-------- Information given --------

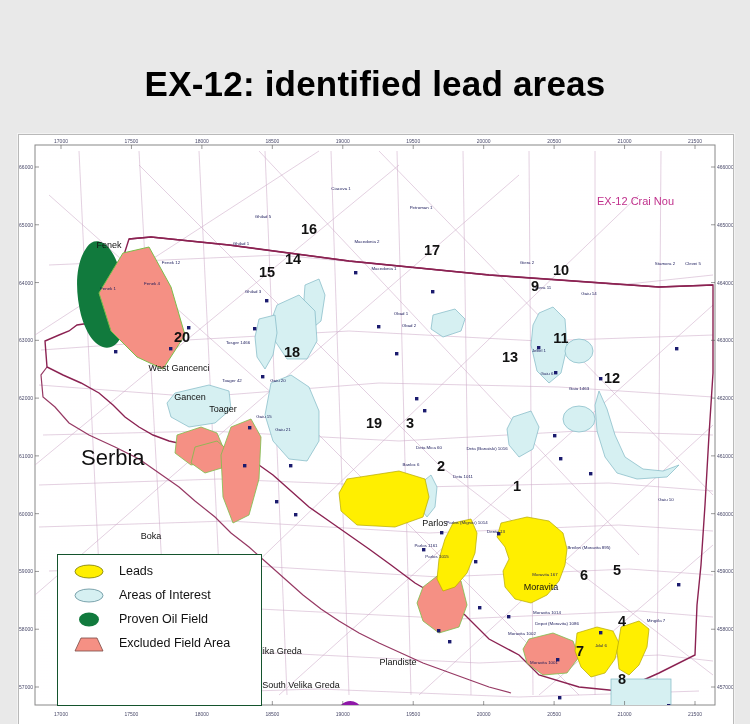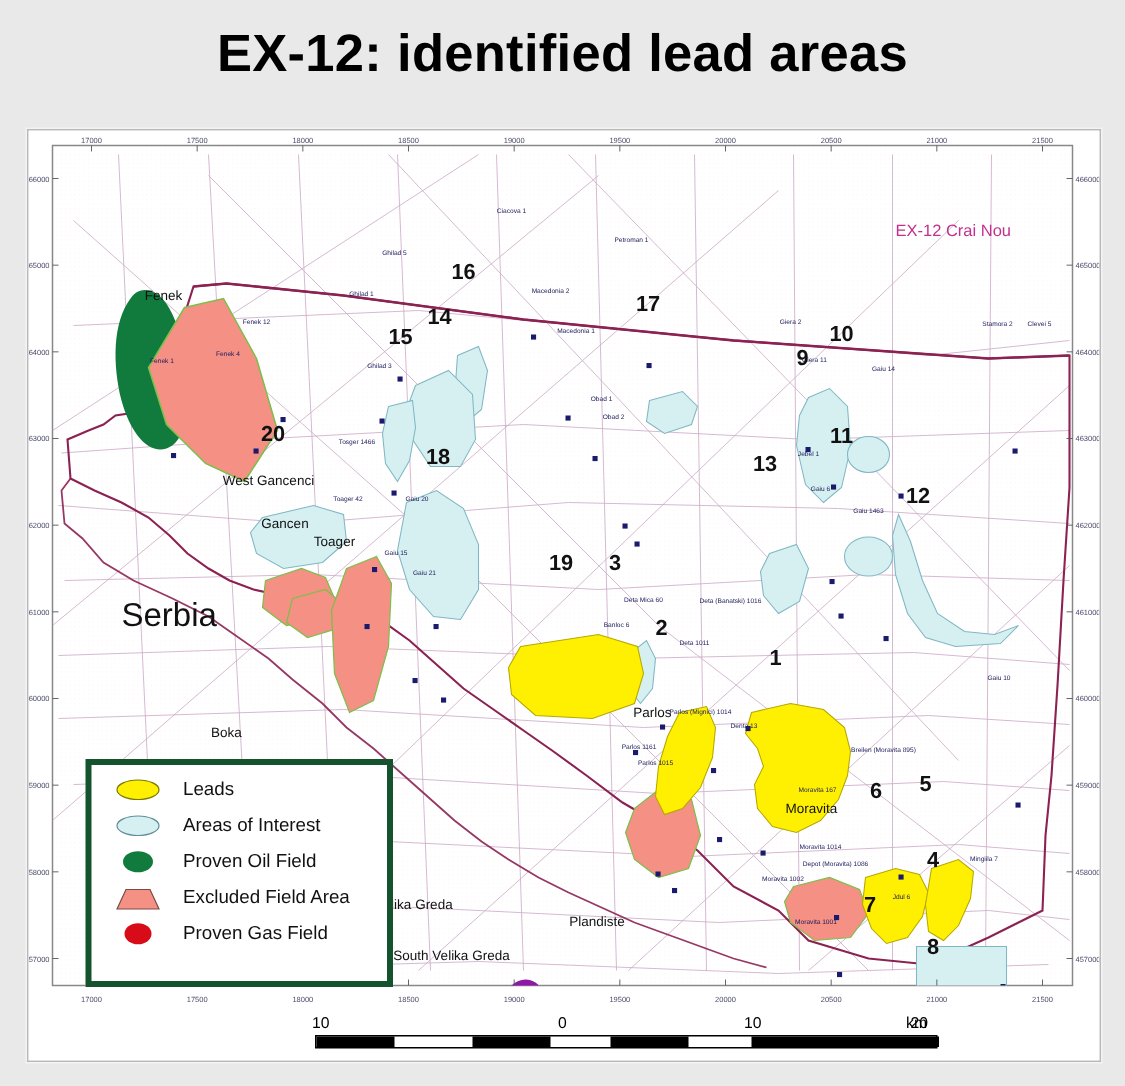--- a/index.html
+++ b/index.html
@@ -3,21 +3,21 @@
 <meta charset="utf-8">
 <style>
   html,body{margin:0;padding:0;}
   body{
     width:750px;height:724px;
     background:#e9e9e9;
     font-family:"Liberation Sans", sans-serif;
     overflow:hidden;
     position:relative;
   }
-  #page{position:absolute;inset:0;}
+  #page{position:absolute;inset:0;margin-top:48px;}
 
   
   .title-bar{
     position:absolute;left:0;top:0;width:750px;height:72px;
     display:flex;align-items:center;justify-content:center;
     background:#e9e9e9;
   }
   .title-bar .title{
     font-size:35px;font-weight:700;color:#000;letter-spacing:.2px;
     font-family:"Liberation Sans", sans-serif;
@@ -28,21 +28,21 @@
     position:absolute;left:18px;top:86px;width:714px;height:620px;
     background:#ffffff;border:1px solid #b9b9b9;
     box-shadow:0 0 0 1px #f3f3f3;
   }
   .map-inner{position:absolute;inset:0;overflow:hidden;}
   svg.map{position:absolute;left:0;top:0;}
 
   
   .legend{
     position:absolute;left:38px;top:419px;width:205px;height:152px;
-    background:#ffffff;border:4px solid #14532d;
+    background:#ffffff;border:1px solid #14532d;
     padding:4px 0 0 0;box-sizing:border-box;
   }
   .legend-row{
     display:flex;align-items:center;height:24px;padding-left:14px;
   }
   .swatch{width:34px;height:17px;margin-right:13px;flex:0 0 auto;}
   .legend-label{font-size:12.5px;color:#111;white-space:nowrap;}
 
   
   .scalebar-wrap{
@@ -411,26 +411,20 @@
             <ellipse cx="17" cy="8.5" rx="10" ry="7" fill="#117a3d"></ellipse>
           </svg>
           <span class="legend-label">Proven Oil Field</span>
         </div>
         <div class="legend-row">
           <svg class="swatch" viewBox="0 0 34 17">
             <path d="M3,16 L9,3 L25,3 L31,16 Z" fill="#f59084" stroke="#7a4a44" stroke-width="0.8"></path>
           </svg>
           <span class="legend-label">Excluded Field Area</span>
         </div>
-        <div class="legend-row">
-          <svg class="swatch" viewBox="0 0 34 17">
-            <ellipse cx="17" cy="8.5" rx="9" ry="7" fill="#d80c18"></ellipse>
-          </svg>
-          <span class="legend-label">Proven Gas Field</span>
-        </div>
       </div>
 
     </div>
   </div>
 
   <div class="scalebar-wrap">
     <div class="scale-labels" id="scale-labels">
         <span style="left: 8px;">10</span>
         <span style="left: 172px;">0</span>
         <span style="left: 296px;">10</span>

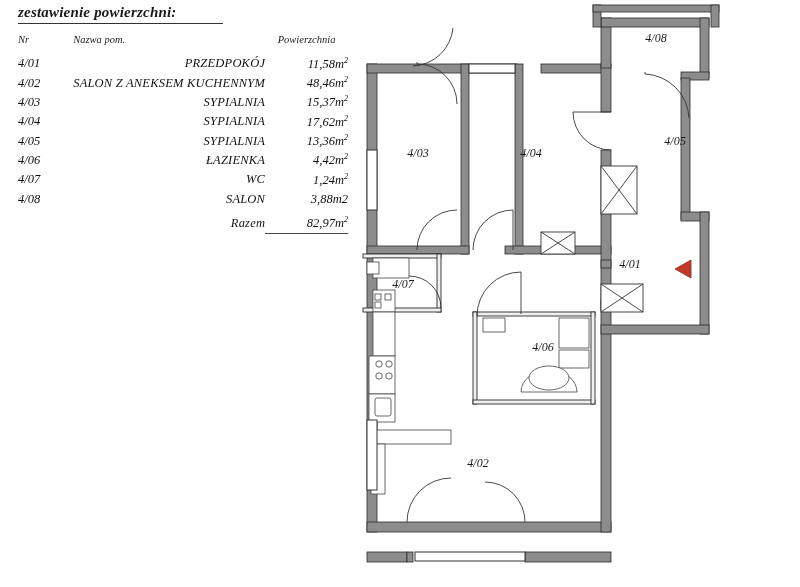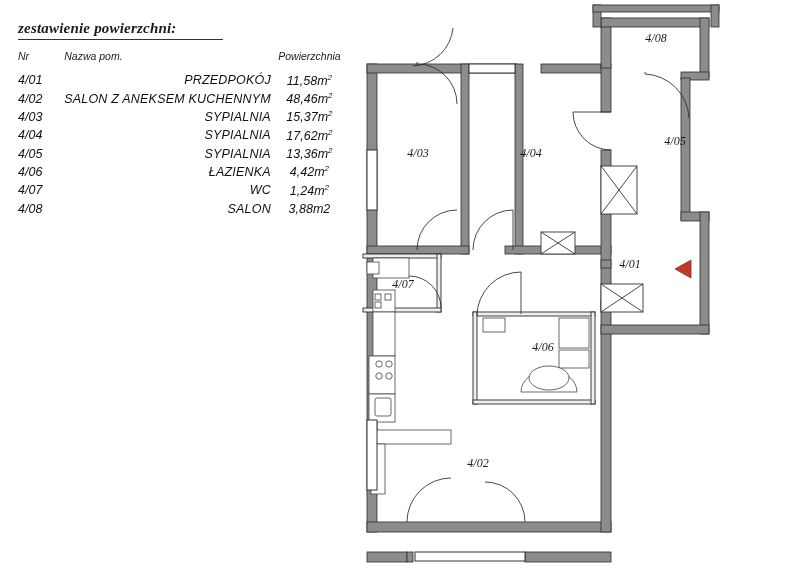--- a/index.html
+++ b/index.html
@@ -13,39 +13,39 @@
     position: relative;
     overflow: hidden;
     font-family: "Liberation Sans", sans-serif;
     color: #1a1a1a;
   }
 
   
   #legend {
     position: absolute;
     left: 18px;
-    top: 20px;
+    top: 4px;
     width: 330px;
   }
   #legend-title {
     font-family: "Liberation Serif", serif;
     font-style: italic;
     font-weight: bold;
     font-size: 15px;
     letter-spacing: .2px;
     padding-bottom: 2px;
   }
   #legend-rule {
     border-bottom: 1px solid #333;
     width: 205px;
     margin-bottom: 10px;
   }
   table.legend-table {
     border-collapse: collapse;
-    font-family: Liberation Sans, sans-serif;
+    font-family: Liberation Serif, serif;
     font-style: italic;
     font-size: 12.5px;
   }
   table.legend-table th {
     font-weight: normal;
     font-style: italic;
     font-size: 10.5px;
     text-align: left;
     padding: 0 0 9px 0;
     color: #222;
@@ -53,21 +53,21 @@
   table.legend-table th.c-nr { width: 58px; }
   table.legend-table th.c-name { width: 180px; }
   table.legend-table th.c-area { text-align: center; width: 85px; }
   table.legend-table td {
     padding: 1.6px 0;
     white-space: nowrap;
     color: #111;
   }
   table.legend-table td.nr { width: 58px; }
   table.legend-table td.name { width: 180px; letter-spacing: .2px; text-align: right; }
-  table.legend-table td.area { text-align: center; }
+  table.legend-table td.area { text-align: right; }
   tr.total td.name { padding-top: 6px; }
   tr.total td.area { padding-top: 6px; }
   .sup { font-size: 8px; vertical-align: super; }
   .underline-cell {
     border-bottom: 1px solid #444;
   }
 
   
   #plan {
     position: absolute;
@@ -133,20 +133,25 @@
       </tr>
       <tr>
         <td class="nr">4/07</td>
         <td class="name">WC</td>
         <td class="area"><span>1,24m</span><span class="sup">2</span></td>
       </tr>
       <tr>
         <td class="nr">4/08</td>
         <td class="name">SALON</td>
         <td class="area"><span>3,88m2</span><span class="sup"></span></td>
+      </tr>
+      <tr class="total">
+        <td class="nr"></td>
+        <td class="name">Razem</td>
+        <td class="area underline-cell"><span>82,97m</span><span class="sup">2</span></td>
       </tr>
     </tbody>
   </table>
 </div>
 
 <div id="plan">
 <svg width="455" height="587" viewBox="0 0 455 587" xmlns="http://www.w3.org/2000/svg">
 
   <g fill="#8c8c8c" stroke="#2b2b2b" stroke-width="0.8">
 

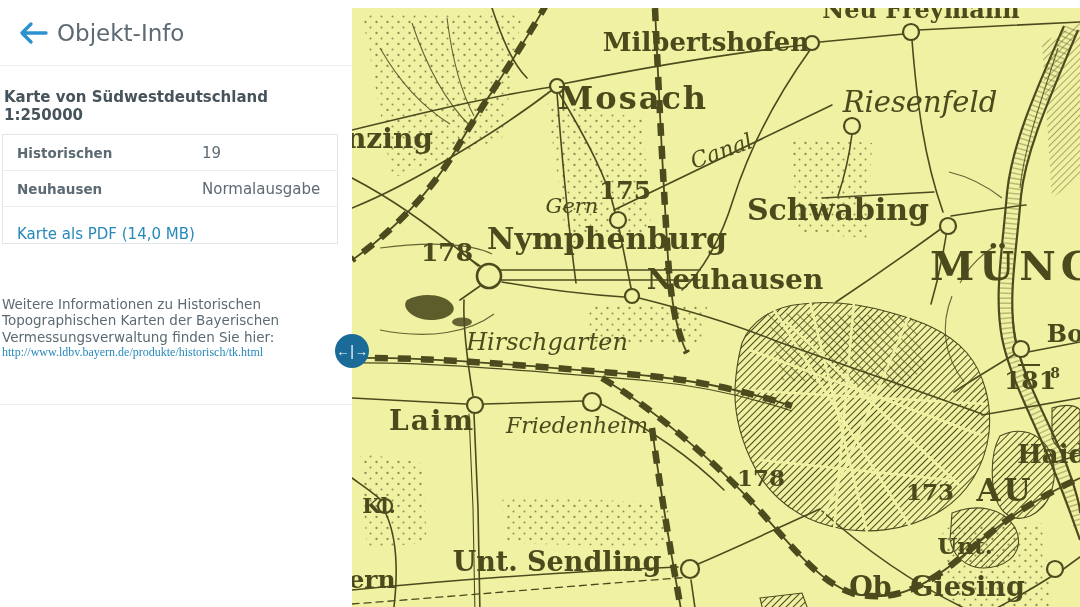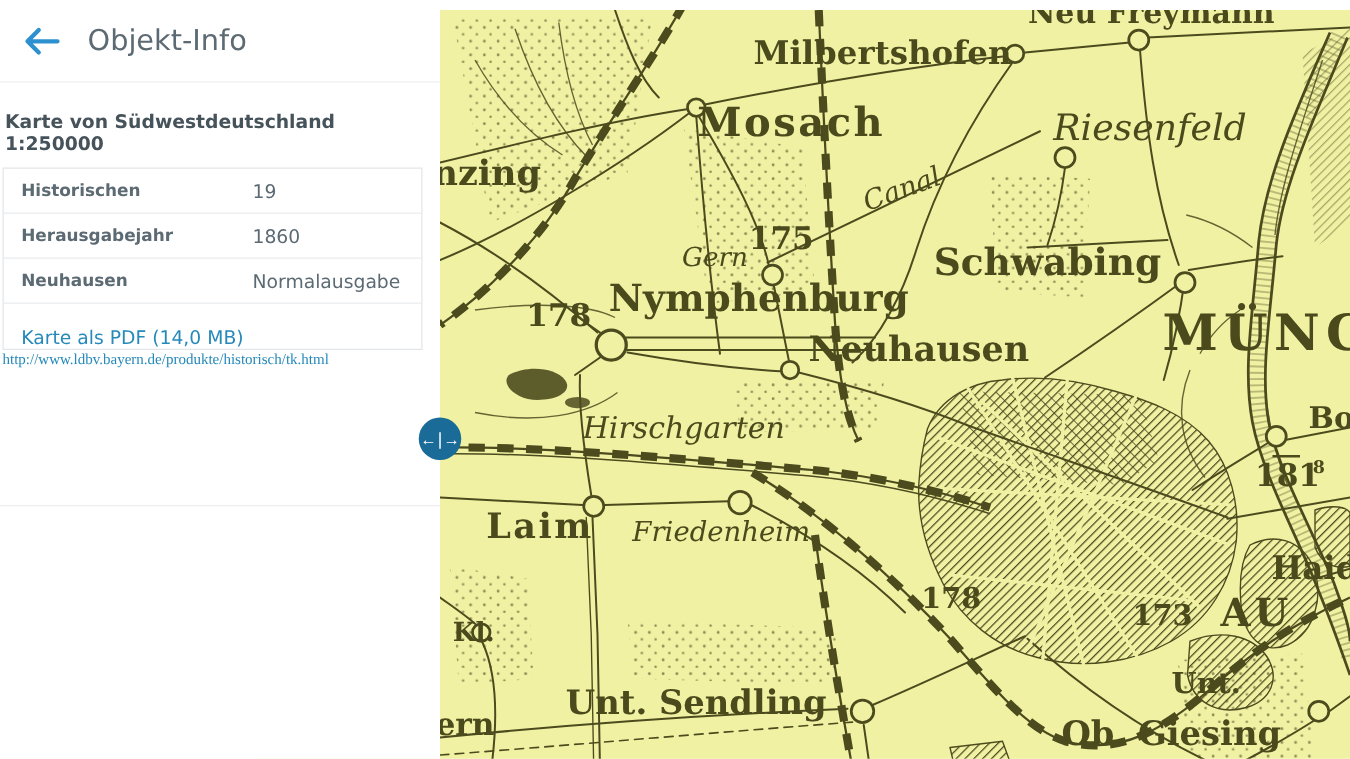--- a/index.html
+++ b/index.html
@@ -8,21 +8,21 @@
   }
   *{box-sizing:border-box;margin:0;padding:0;}
   html,body{width:1080px;height:607px;overflow:hidden;}
   body{font-family:"DejaVu Sans","Liberation Sans",sans-serif;background:#fff;}
   .app{position:relative;width:1080px;height:607px;overflow:hidden;}
 
   
   .panel{position:absolute;left:0;top:0;width:352px;height:607px;background:#fff;z-index:2;}
   .panel-header{height:66px;display:flex;align-items:center;padding:0 16px;border-bottom:1px solid #eef1f2;}
   .back-btn{background:none;border:none;cursor:pointer;width:40px;height:36px;display:flex;align-items:center;}
-  .panel-title{font-size:23px;font-weight:400;color:var(--paneltext);margin-left:14px;}
+  .panel-title{font-size:23px;font-weight:400;color:var(--paneltext);margin-left:1px;}
   .panel-body{padding:14px 14px 0 2px;}
   .sheet-title{font-size:15px;font-weight:bold;color:var(--headtext);margin:8px 0 10px 2px;}
   .info-table{border:1px solid #e3e6e8;background:#fff;}
   .info-row{display:flex;align-items:center;height:36px;border-bottom:1px solid #e9eced;padding-left:14px;}
   .info-row:last-child{border-bottom:none;}
   .info-label{width:185px;font-size:13.5px;font-weight:bold;color:var(--paneltext);}
   .info-value{font-size:15px;color:var(--paneltext);}
   .pdf-row{display:flex;align-items:flex-end;height:36px;padding-left:14px;}
   a{color:var(--link);text-decoration:none;}
   .pdf-link{font-size:15px;}
@@ -71,32 +71,29 @@
 
     <div class="panel-body">
       <div class="sheet-title">Karte von Südwestdeutschland 1:250000</div>
 
       <div class="info-table">
         <div class="info-row">
           <div class="info-label">Historischen</div>
           <div class="info-value">19</div>
         </div>
         <div class="info-row">
-          <div class="info-label">Herausgabejahr</div>
-          <div class="info-value">1860</div>
-        </div>
-        <div class="info-row">
           <div class="info-label">Neuhausen</div>
           <div class="info-value">Normalausgabe</div>
         </div>
         <div class="pdf-row">
           <a class="pdf-link" href="#">Karte als PDF (14,0 MB)</a>
         </div>
       </div>
 
+      <p class="more-info">Weitere Informationen zu Historischen Topographischen Karten der Bayerischen Vermessungsverwaltung finden Sie hier:</p>
       <a class="url-link" href="#">http://www.ldbv.bayern.de/produkte/historisch/tk.html</a>
     </div>
 
     <div class="panel-rule"></div>
   </div>
 
   <button class="divider-handle">
     <span>←</span>
     <span class="bar">|</span>
     <span>→</span>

--------

Return every line above where "size" appears.

== Exercise output ==
     font-size:35px;font-weight:700;color:#000;letter-spacing:.2px;
   .legend-label{font-size:12.5px;color:#111;white-space:nowrap;}
     font-size: 15px;
     font-size: 12.5px;
     font-size: 10.5px;
   .sup { font-size: 8px; vertical-align: super; }
-  .panel-title{font-size:23px;font-weight:400;color:var(--paneltext);margin-left:14px;}
+  .panel-title{font-size:23px;font-weight:400;color:var(--paneltext);margin-left:1px;}
   .sheet-title{font-size:15px;font-weight:bold;color:var(--headtext);margin:8px 0 10px 2px;}
   .info-label{width:185px;font-size:13.5px;font-weight:bold;color:var(--paneltext);}
   .info-value{font-size:15px;color:var(--paneltext);}
   .pdf-link{font-size:15px;}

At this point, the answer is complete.